◆ **AIM OF THE EXERCISE**
Nothing below is to be printed except the lines between the line holding "with Insomnium (which" and the line holding "- Celestial Furnace", inclusive, each exactly as it appears.

◆ **DATA IN THIS EXERCISE**
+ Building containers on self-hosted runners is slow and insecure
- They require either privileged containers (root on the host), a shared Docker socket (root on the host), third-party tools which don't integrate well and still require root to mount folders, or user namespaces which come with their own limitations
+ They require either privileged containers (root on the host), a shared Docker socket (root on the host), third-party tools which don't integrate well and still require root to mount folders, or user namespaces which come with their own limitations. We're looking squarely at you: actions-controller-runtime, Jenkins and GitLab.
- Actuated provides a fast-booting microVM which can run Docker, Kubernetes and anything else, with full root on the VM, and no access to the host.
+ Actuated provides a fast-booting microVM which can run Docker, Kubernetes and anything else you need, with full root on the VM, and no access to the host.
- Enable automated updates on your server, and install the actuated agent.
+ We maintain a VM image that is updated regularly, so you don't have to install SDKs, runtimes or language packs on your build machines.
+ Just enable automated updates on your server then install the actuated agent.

* * *

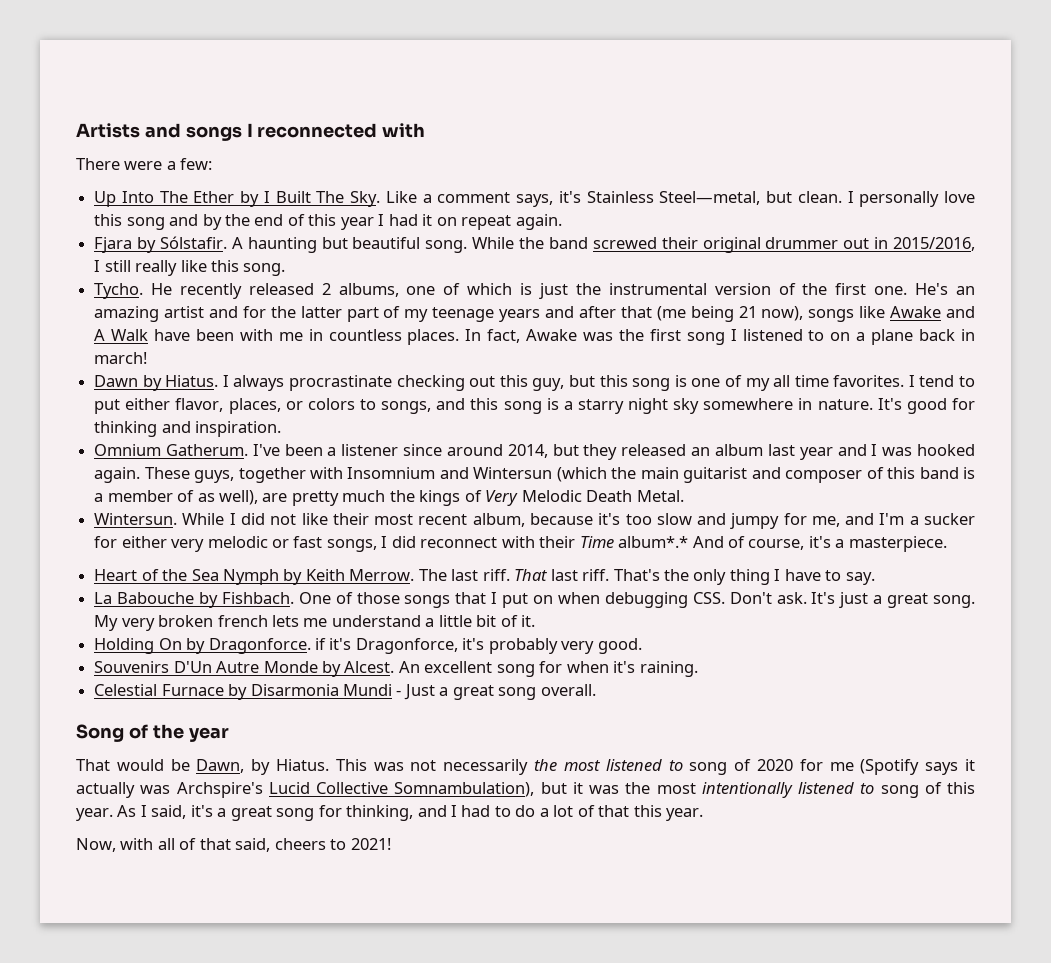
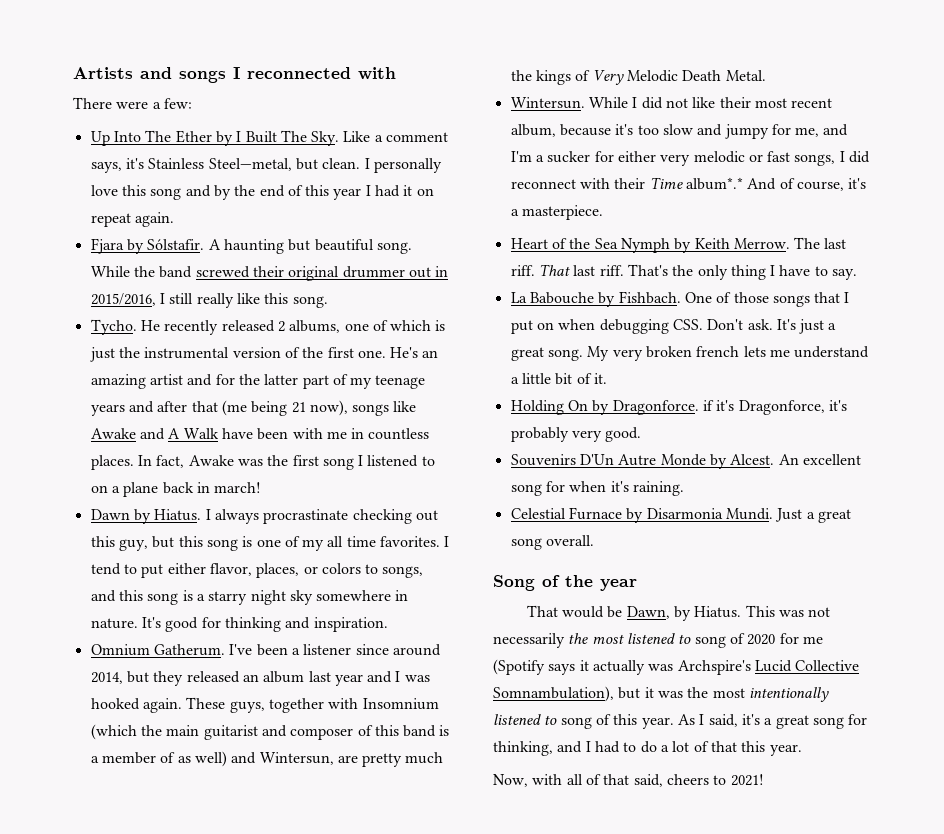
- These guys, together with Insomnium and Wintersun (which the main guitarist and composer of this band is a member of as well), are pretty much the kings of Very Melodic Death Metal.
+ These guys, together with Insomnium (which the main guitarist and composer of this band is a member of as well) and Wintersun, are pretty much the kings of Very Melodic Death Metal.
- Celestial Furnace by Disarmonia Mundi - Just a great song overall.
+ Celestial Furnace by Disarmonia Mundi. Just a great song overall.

--

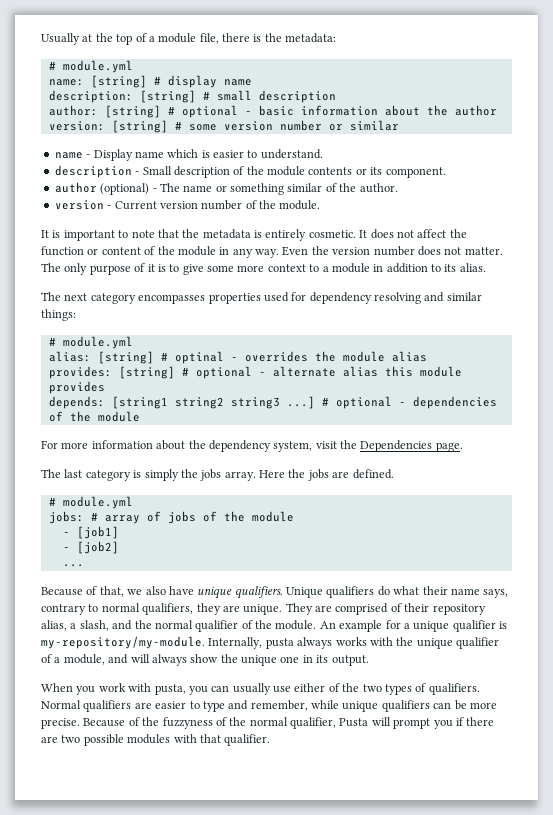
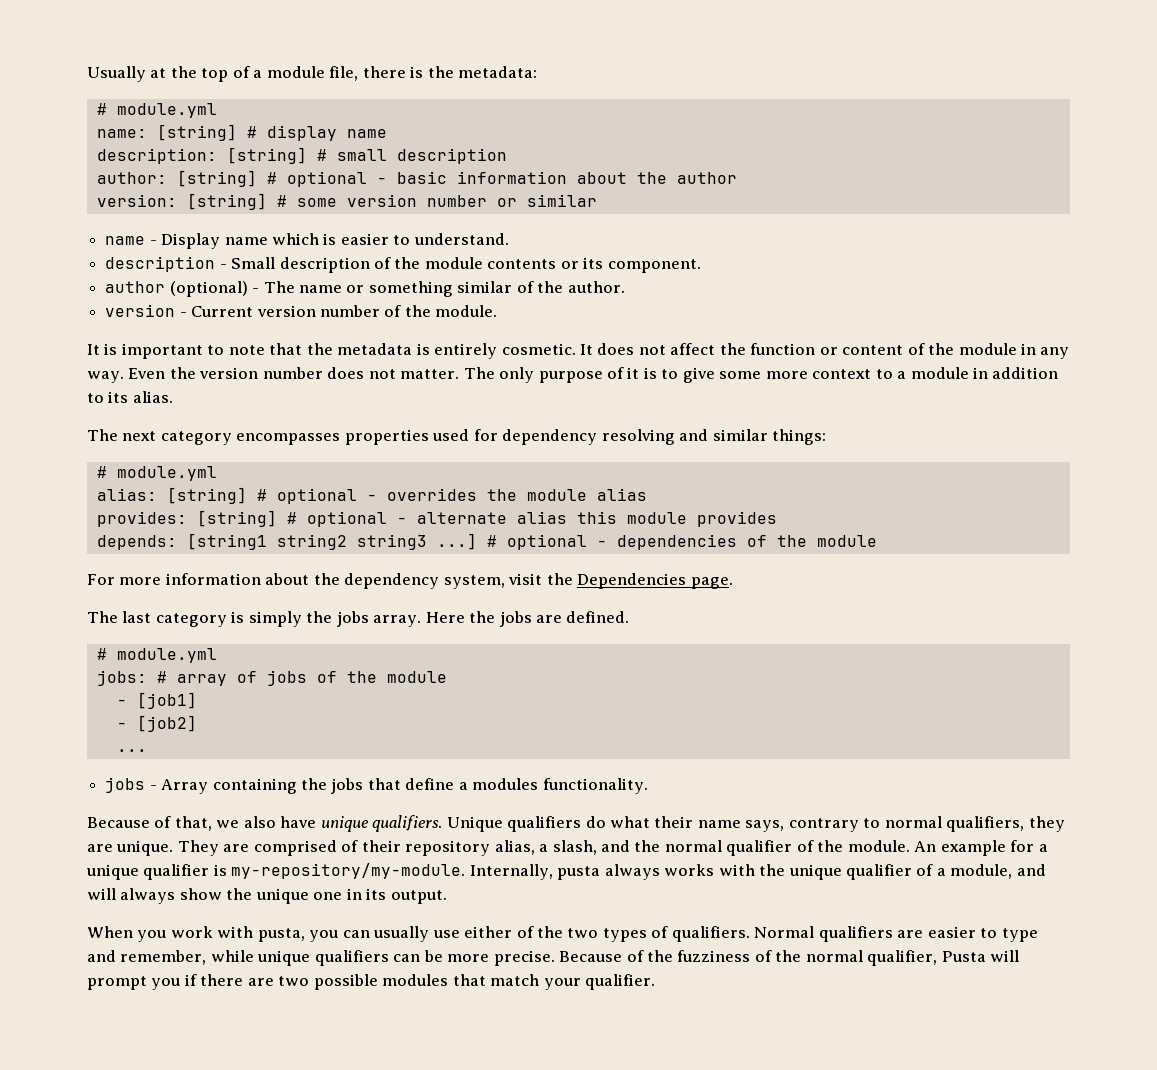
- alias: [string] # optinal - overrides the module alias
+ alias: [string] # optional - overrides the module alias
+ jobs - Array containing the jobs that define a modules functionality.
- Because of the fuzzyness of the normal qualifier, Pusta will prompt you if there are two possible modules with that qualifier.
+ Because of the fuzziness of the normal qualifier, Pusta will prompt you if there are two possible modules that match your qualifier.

◆ **COMPLETED TASK**
+ These guys, together with Insomnium (which the main guitarist and composer of this band is a member of as well) and Wintersun, are pretty much the kings of Very Melodic Death Metal.
- Celestial Furnace by Disarmonia Mundi - Just a great song overall.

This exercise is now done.